===== Data provided =====
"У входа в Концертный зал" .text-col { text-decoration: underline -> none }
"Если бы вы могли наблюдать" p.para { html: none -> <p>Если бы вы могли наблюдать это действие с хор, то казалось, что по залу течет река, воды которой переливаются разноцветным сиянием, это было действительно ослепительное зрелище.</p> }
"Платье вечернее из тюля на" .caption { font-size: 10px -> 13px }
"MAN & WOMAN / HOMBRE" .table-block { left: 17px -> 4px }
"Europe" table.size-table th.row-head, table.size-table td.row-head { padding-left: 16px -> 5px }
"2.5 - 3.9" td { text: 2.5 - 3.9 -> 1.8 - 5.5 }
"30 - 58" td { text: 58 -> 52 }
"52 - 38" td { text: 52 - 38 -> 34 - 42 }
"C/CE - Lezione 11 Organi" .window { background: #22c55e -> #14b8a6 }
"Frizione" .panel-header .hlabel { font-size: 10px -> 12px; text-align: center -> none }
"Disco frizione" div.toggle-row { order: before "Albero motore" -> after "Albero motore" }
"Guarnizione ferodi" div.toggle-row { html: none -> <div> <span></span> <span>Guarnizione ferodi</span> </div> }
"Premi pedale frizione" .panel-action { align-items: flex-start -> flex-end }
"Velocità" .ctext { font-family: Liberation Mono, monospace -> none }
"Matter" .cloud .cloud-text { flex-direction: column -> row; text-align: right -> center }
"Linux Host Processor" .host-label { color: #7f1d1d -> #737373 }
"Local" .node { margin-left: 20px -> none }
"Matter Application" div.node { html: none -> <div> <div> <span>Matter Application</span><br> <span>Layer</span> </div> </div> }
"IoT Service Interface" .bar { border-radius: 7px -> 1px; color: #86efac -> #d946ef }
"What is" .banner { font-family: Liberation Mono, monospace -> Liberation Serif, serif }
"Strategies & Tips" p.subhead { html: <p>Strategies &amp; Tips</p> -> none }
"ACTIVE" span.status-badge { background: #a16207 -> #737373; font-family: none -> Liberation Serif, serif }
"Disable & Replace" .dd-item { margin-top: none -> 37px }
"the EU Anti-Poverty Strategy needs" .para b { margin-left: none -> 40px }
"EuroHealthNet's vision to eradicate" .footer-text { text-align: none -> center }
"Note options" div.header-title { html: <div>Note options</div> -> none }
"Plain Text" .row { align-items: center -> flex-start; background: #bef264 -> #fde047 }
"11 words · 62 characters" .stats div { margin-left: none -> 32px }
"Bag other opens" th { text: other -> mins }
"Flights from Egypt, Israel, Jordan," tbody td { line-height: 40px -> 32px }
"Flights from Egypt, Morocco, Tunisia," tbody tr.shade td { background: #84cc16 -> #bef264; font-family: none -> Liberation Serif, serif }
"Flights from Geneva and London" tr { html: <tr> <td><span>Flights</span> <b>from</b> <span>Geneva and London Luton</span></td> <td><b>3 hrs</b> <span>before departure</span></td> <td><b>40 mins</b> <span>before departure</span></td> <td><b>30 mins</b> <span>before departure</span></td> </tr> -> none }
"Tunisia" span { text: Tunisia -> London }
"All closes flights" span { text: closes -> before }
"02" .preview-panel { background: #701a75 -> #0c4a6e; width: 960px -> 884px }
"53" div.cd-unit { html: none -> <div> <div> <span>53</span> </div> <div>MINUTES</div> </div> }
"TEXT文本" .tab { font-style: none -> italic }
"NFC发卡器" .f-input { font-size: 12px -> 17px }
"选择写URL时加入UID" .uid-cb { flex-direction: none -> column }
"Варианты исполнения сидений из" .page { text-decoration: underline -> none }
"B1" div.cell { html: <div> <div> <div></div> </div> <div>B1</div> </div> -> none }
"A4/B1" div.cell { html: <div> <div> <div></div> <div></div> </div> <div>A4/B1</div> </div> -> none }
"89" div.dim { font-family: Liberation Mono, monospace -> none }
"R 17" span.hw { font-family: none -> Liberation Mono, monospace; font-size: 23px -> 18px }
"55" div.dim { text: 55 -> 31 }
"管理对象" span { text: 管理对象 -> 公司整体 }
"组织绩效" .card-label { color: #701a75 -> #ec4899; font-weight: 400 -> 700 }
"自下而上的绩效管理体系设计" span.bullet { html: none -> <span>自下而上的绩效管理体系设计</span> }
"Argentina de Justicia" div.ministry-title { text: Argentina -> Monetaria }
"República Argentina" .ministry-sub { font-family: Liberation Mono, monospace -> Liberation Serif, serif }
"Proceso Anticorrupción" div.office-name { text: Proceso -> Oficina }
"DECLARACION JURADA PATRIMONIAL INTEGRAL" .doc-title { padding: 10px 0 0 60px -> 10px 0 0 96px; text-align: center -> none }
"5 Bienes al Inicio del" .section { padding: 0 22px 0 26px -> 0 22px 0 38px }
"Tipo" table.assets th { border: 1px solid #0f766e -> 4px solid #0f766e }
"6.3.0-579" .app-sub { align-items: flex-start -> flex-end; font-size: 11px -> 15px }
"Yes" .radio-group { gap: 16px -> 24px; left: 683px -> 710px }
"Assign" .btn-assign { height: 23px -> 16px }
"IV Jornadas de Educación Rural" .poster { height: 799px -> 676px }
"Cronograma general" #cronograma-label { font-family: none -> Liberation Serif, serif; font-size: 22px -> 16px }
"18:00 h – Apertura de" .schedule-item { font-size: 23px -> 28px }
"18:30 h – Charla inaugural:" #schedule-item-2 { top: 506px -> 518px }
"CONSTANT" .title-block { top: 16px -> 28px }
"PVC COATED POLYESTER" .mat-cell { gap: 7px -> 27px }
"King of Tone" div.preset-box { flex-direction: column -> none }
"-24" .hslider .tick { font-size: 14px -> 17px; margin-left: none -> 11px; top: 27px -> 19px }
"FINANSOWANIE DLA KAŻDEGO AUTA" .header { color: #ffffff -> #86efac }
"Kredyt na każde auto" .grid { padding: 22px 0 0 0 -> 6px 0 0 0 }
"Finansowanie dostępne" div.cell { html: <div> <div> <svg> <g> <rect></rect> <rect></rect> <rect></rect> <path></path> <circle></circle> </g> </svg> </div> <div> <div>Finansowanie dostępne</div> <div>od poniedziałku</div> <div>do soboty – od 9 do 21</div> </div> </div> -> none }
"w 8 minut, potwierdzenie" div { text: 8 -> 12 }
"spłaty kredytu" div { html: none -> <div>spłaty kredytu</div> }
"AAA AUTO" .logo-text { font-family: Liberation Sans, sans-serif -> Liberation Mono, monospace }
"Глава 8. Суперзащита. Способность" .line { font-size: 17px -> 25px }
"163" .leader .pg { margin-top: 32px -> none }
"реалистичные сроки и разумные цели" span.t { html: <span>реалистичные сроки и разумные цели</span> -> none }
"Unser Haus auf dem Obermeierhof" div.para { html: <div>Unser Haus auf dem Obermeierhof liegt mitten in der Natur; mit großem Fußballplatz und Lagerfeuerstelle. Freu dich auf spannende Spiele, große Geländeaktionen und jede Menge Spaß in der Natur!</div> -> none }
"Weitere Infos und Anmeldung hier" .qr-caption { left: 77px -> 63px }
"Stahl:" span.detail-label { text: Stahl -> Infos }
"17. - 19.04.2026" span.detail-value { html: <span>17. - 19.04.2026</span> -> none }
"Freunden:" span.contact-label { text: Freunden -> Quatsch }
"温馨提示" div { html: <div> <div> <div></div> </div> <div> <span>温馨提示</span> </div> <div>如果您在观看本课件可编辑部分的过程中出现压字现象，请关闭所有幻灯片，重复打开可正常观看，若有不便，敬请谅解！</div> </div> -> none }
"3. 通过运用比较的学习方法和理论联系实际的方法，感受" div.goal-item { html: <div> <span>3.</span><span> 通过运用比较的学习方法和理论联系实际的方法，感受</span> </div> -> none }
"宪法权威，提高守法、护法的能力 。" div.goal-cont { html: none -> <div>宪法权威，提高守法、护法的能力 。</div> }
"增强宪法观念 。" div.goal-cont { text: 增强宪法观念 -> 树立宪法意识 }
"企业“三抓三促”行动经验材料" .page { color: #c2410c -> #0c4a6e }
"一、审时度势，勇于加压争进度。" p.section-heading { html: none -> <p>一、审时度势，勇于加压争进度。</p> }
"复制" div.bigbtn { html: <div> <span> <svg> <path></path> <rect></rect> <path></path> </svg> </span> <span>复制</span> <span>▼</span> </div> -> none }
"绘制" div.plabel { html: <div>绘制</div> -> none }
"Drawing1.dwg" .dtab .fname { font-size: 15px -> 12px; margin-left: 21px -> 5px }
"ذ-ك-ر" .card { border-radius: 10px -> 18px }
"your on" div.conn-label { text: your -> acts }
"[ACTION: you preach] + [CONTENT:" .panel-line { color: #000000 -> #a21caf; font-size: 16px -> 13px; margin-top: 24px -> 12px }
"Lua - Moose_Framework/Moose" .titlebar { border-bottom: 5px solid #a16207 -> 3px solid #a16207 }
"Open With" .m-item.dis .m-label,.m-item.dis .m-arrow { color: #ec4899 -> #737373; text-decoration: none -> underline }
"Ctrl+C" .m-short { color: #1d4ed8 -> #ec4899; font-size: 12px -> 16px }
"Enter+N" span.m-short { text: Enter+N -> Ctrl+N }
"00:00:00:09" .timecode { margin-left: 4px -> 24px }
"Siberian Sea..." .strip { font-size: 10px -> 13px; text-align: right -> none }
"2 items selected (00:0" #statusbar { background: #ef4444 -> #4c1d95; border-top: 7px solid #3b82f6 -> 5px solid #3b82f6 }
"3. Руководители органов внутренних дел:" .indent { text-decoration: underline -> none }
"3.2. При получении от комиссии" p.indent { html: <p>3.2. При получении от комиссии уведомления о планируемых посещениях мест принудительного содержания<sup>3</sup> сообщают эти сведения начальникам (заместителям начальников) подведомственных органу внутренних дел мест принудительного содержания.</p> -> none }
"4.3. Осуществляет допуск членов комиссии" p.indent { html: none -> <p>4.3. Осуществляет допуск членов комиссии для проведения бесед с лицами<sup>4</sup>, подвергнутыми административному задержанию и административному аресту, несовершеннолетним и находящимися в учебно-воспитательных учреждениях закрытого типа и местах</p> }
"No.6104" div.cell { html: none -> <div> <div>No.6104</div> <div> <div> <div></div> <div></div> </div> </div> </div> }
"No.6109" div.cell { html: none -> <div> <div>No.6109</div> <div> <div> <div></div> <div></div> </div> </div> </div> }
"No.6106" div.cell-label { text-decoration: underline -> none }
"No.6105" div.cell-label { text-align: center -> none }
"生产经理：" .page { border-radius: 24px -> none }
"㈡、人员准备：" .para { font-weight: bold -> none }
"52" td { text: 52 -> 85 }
=====
• Task statement: In the listing above, find the line containing "Liberation Serif, serif;" and the line containing "text: 增强宪法观念 ->". Output them and every line between, exactly, and nothing else.

• Reply to the exercise:
"Cronograma general" #cronograma-label { font-family: none -> Liberation Serif, serif; font-size: 22px -> 16px }
"18:00 h – Apertura de" .schedule-item { font-size: 23px -> 28px }
"18:30 h – Charla inaugural:" #schedule-item-2 { top: 506px -> 518px }
"CONSTANT" .title-block { top: 16px -> 28px }
"PVC COATED POLYESTER" .mat-cell { gap: 7px -> 27px }
"King of Tone" div.preset-box { flex-direction: column -> none }
"-24" .hslider .tick { font-size: 14px -> 17px; margin-left: none -> 11px; top: 27px -> 19px }
"FINANSOWANIE DLA KAŻDEGO AUTA" .header { color: #ffffff -> #86efac }
"Kredyt na każde auto" .grid { padding: 22px 0 0 0 -> 6px 0 0 0 }
"Finansowanie dostępne" div.cell { html: <div> <div> <svg> <g> <rect></rect> <rect></rect> <rect></rect> <path></path> <circle></circle> </g> </svg> </div> <div> <div>Finansowanie dostępne</div> <div>od poniedziałku</div> <div>do soboty – od 9 do 21</div> </div> </div> -> none }
"w 8 minut, potwierdzenie" div { text: 8 -> 12 }
"spłaty kredytu" div { html: none -> <div>spłaty kredytu</div> }
"AAA AUTO" .logo-text { font-family: Liberation Sans, sans-serif -> Liberation Mono, monospace }
"Глава 8. Суперзащита. Способность" .line { font-size: 17px -> 25px }
"163" .leader .pg { margin-top: 32px -> none }
"реалистичные сроки и разумные цели" span.t { html: <span>реалистичные сроки и разумные цели</span> -> none }
"Unser Haus auf dem Obermeierhof" div.para { html: <div>Unser Haus auf dem Obermeierhof liegt mitten in der Natur; mit großem Fußballplatz und Lagerfeuerstelle. Freu dich auf spannende Spiele, große Geländeaktionen und jede Menge Spaß in der Natur!</div> -> none }
"Weitere Infos und Anmeldung hier" .qr-caption { left: 77px -> 63px }
"Stahl:" span.detail-label { text: Stahl -> Infos }
"17. - 19.04.2026" span.detail-value { html: <span>17. - 19.04.2026</span> -> none }
"Freunden:" span.contact-label { text: Freunden -> Quatsch }
"温馨提示" div { html: <div> <div> <div></div> </div> <div> <span>温馨提示</span> </div> <div>如果您在观看本课件可编辑部分的过程中出现压字现象，请关闭所有幻灯片，重复打开可正常观看，若有不便，敬请谅解！</div> </div> -> none }
"3. 通过运用比较的学习方法和理论联系实际的方法，感受" div.goal-item { html: <div> <span>3.</span><span> 通过运用比较的学习方法和理论联系实际的方法，感受</span> </div> -> none }
"宪法权威，提高守法、护法的能力 。" div.goal-cont { html: none -> <div>宪法权威，提高守法、护法的能力 。</div> }
"增强宪法观念 。" div.goal-cont { text: 增强宪法观念 -> 树立宪法意识 }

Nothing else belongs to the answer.